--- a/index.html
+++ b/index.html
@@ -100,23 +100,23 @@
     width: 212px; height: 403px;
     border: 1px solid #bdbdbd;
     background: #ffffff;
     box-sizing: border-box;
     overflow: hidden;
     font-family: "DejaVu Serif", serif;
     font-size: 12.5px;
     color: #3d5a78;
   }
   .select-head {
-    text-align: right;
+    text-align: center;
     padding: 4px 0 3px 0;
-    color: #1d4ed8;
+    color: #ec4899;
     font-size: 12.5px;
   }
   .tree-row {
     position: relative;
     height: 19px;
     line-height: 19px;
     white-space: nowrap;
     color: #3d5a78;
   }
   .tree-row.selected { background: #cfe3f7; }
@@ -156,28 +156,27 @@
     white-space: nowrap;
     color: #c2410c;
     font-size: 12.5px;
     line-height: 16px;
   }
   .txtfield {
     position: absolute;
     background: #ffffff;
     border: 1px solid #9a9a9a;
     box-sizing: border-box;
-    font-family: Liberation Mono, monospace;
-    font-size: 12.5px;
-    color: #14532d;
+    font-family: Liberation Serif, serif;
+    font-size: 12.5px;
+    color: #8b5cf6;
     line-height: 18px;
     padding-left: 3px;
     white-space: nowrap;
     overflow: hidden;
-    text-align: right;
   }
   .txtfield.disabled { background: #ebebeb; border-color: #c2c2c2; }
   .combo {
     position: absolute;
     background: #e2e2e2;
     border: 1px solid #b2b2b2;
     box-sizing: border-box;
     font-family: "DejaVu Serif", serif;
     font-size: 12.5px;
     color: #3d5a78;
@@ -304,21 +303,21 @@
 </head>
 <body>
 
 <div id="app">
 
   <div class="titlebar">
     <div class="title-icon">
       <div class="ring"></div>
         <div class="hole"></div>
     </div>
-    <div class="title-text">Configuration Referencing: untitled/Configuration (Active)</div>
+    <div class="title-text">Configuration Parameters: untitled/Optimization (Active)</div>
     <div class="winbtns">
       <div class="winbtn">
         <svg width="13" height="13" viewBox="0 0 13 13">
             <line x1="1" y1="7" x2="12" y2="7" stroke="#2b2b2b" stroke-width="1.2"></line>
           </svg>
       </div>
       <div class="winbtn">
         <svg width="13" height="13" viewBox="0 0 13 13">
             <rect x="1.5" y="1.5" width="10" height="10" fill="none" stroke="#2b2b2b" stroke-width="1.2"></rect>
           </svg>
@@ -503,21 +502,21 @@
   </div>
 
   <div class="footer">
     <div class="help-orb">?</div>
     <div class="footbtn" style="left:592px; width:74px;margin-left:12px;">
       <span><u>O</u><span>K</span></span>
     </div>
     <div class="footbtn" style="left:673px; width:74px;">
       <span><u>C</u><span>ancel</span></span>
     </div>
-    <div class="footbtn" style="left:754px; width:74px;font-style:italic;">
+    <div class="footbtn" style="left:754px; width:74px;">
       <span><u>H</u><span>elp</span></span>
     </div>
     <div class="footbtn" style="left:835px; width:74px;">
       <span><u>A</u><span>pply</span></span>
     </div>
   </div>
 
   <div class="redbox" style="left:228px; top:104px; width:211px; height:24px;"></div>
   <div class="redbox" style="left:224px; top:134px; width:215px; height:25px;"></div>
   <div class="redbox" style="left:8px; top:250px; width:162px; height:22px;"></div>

==

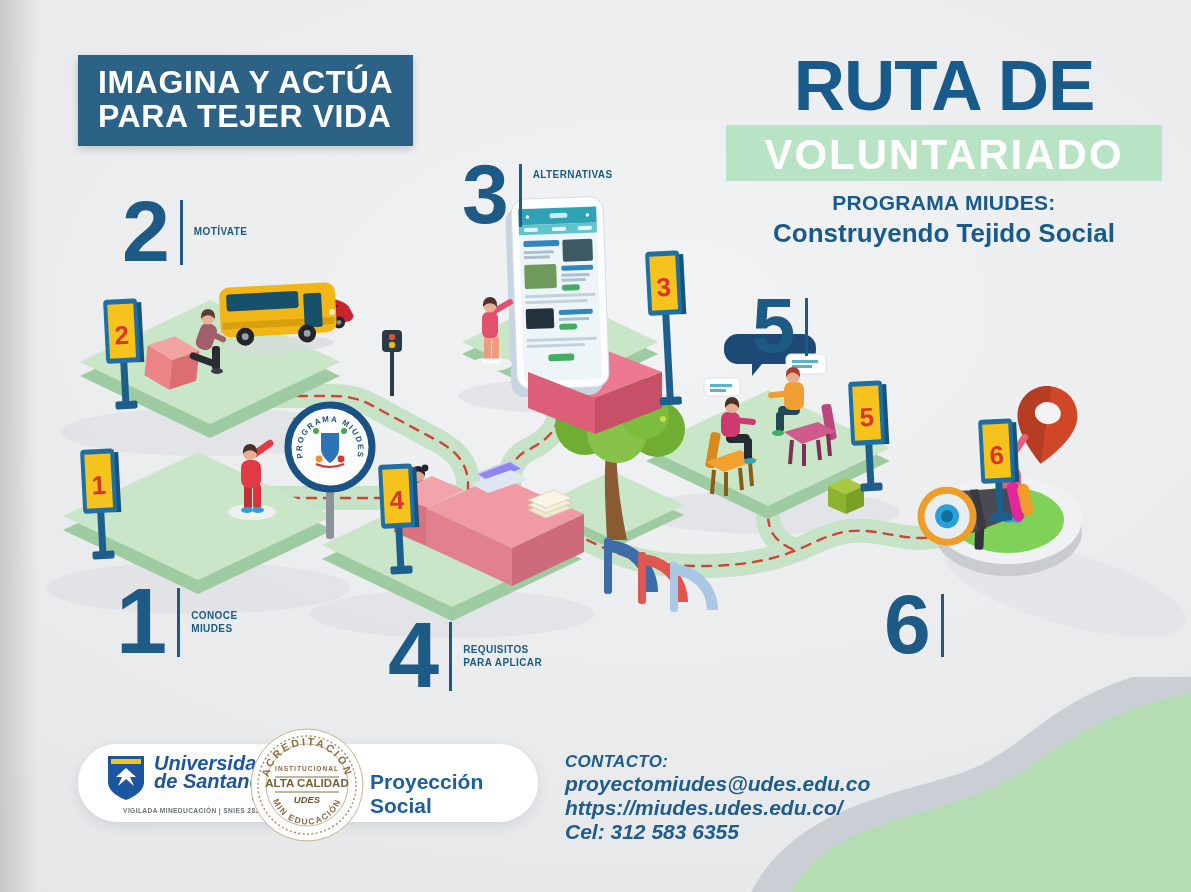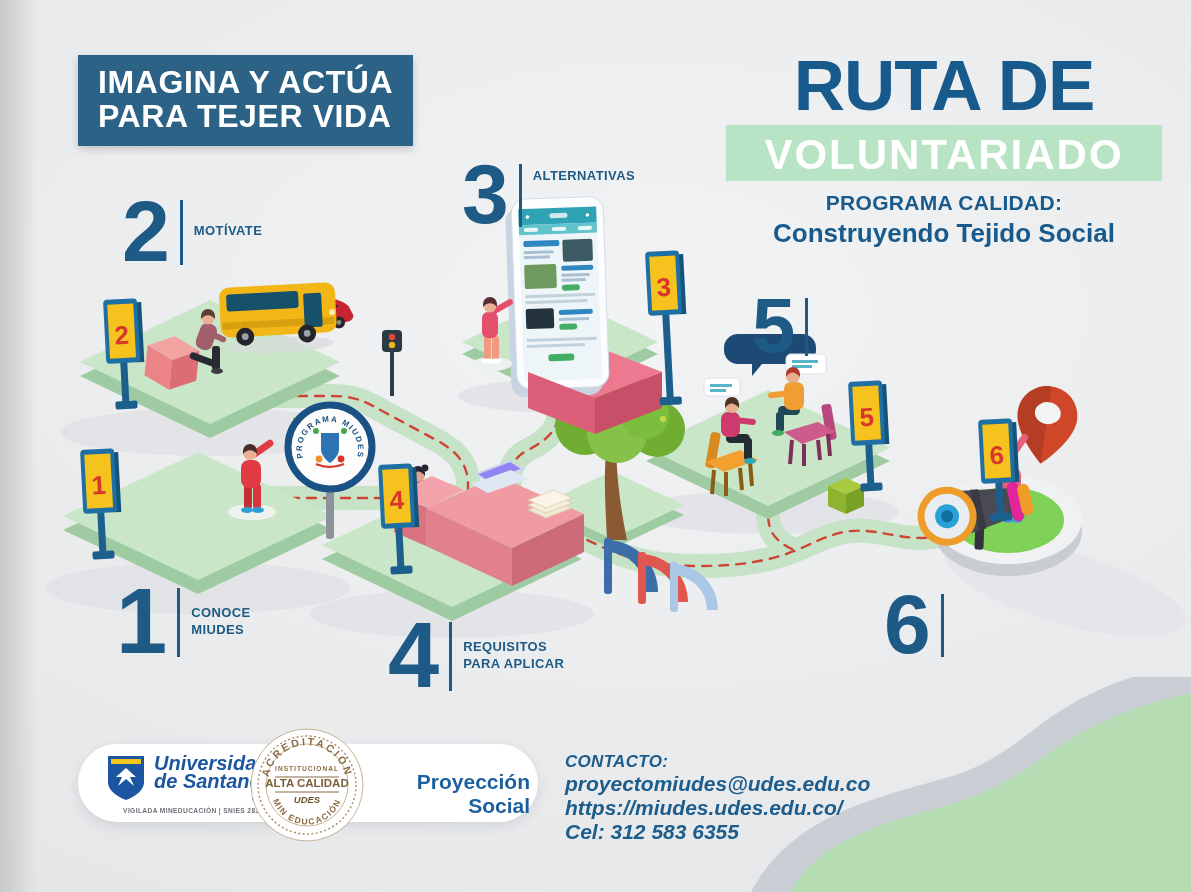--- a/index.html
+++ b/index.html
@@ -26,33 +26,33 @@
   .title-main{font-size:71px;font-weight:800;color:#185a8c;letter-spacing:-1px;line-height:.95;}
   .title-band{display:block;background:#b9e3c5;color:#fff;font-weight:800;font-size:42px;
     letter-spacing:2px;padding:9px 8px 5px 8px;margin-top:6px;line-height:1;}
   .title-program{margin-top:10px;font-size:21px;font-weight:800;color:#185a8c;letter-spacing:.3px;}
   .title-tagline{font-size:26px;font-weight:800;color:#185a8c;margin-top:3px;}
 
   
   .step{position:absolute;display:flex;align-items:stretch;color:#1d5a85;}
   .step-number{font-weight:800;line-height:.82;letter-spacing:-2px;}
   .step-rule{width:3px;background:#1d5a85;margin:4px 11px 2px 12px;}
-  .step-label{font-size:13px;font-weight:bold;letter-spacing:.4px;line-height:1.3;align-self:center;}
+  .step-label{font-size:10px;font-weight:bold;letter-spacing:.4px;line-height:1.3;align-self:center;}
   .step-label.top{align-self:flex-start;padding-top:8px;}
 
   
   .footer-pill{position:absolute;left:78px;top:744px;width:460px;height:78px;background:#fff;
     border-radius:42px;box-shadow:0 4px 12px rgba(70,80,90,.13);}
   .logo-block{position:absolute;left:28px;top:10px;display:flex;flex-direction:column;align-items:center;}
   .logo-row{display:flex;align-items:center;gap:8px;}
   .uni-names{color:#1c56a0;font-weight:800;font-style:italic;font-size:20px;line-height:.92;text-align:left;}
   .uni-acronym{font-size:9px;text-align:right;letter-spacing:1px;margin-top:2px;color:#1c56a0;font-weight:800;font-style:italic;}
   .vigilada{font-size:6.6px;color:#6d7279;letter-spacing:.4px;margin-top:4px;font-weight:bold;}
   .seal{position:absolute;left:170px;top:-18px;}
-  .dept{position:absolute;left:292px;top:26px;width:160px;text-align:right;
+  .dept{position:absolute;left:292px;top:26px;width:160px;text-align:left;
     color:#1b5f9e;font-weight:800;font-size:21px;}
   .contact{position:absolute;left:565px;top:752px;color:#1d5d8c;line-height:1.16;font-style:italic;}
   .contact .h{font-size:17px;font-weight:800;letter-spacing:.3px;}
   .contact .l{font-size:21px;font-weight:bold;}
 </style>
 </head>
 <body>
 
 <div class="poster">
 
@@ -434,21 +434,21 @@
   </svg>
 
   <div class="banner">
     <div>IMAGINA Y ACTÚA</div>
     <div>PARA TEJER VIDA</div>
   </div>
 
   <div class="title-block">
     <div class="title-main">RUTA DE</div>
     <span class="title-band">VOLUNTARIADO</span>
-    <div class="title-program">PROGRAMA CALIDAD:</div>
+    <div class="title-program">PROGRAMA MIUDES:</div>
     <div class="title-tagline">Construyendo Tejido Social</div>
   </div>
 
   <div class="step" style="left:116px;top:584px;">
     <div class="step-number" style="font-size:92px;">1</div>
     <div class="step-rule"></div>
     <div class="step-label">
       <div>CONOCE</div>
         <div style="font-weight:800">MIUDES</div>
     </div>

==

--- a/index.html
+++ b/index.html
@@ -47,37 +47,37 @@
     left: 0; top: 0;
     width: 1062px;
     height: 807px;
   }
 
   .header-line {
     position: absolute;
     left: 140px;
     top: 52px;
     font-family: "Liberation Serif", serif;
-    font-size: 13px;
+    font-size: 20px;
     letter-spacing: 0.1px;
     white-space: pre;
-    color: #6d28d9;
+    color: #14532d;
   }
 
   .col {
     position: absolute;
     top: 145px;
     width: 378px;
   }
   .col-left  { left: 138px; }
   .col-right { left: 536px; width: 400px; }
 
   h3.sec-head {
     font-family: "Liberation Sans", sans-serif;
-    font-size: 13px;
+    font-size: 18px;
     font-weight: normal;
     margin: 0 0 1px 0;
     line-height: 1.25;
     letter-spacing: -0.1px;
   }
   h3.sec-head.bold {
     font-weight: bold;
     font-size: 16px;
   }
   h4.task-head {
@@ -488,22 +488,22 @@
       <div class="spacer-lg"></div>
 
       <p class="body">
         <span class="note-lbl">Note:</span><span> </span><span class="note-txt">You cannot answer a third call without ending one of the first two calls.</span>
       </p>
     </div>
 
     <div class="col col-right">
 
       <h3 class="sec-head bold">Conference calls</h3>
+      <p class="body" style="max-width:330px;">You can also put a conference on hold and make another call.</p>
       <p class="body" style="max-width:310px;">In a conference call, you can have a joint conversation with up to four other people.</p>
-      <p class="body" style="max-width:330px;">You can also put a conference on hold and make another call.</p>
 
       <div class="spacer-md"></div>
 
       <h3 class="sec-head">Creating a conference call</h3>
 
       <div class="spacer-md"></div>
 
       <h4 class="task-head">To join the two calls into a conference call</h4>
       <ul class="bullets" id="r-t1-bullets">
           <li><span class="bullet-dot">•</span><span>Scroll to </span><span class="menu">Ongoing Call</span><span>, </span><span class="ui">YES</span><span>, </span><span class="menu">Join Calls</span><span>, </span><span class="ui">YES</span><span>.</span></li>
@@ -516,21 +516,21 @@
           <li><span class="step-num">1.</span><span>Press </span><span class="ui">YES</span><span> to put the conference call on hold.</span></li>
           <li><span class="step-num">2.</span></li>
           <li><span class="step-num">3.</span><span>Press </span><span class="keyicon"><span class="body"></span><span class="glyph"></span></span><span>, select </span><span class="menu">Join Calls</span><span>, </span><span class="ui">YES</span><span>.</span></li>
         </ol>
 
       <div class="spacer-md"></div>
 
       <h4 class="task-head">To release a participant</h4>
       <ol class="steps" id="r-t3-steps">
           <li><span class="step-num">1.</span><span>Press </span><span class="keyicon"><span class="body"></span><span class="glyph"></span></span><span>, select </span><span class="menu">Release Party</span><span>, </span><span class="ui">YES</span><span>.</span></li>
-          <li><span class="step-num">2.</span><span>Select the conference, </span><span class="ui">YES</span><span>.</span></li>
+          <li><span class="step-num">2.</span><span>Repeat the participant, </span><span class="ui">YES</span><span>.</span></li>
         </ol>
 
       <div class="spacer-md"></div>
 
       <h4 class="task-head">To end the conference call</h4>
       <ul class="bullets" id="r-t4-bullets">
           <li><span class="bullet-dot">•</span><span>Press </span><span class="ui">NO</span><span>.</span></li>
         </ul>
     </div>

» **Problem to solve**: Working from the entries above, find every line in which the word "items" occurs and copy it.

» **Response area**:
   .step{position:absolute;display:flex;align-items:stretch;color:#1d5a85;}
   .logo-block{position:absolute;left:28px;top:10px;display:flex;flex-direction:column;align-items:center;}
   .logo-row{display:flex;align-items:center;gap:8px;}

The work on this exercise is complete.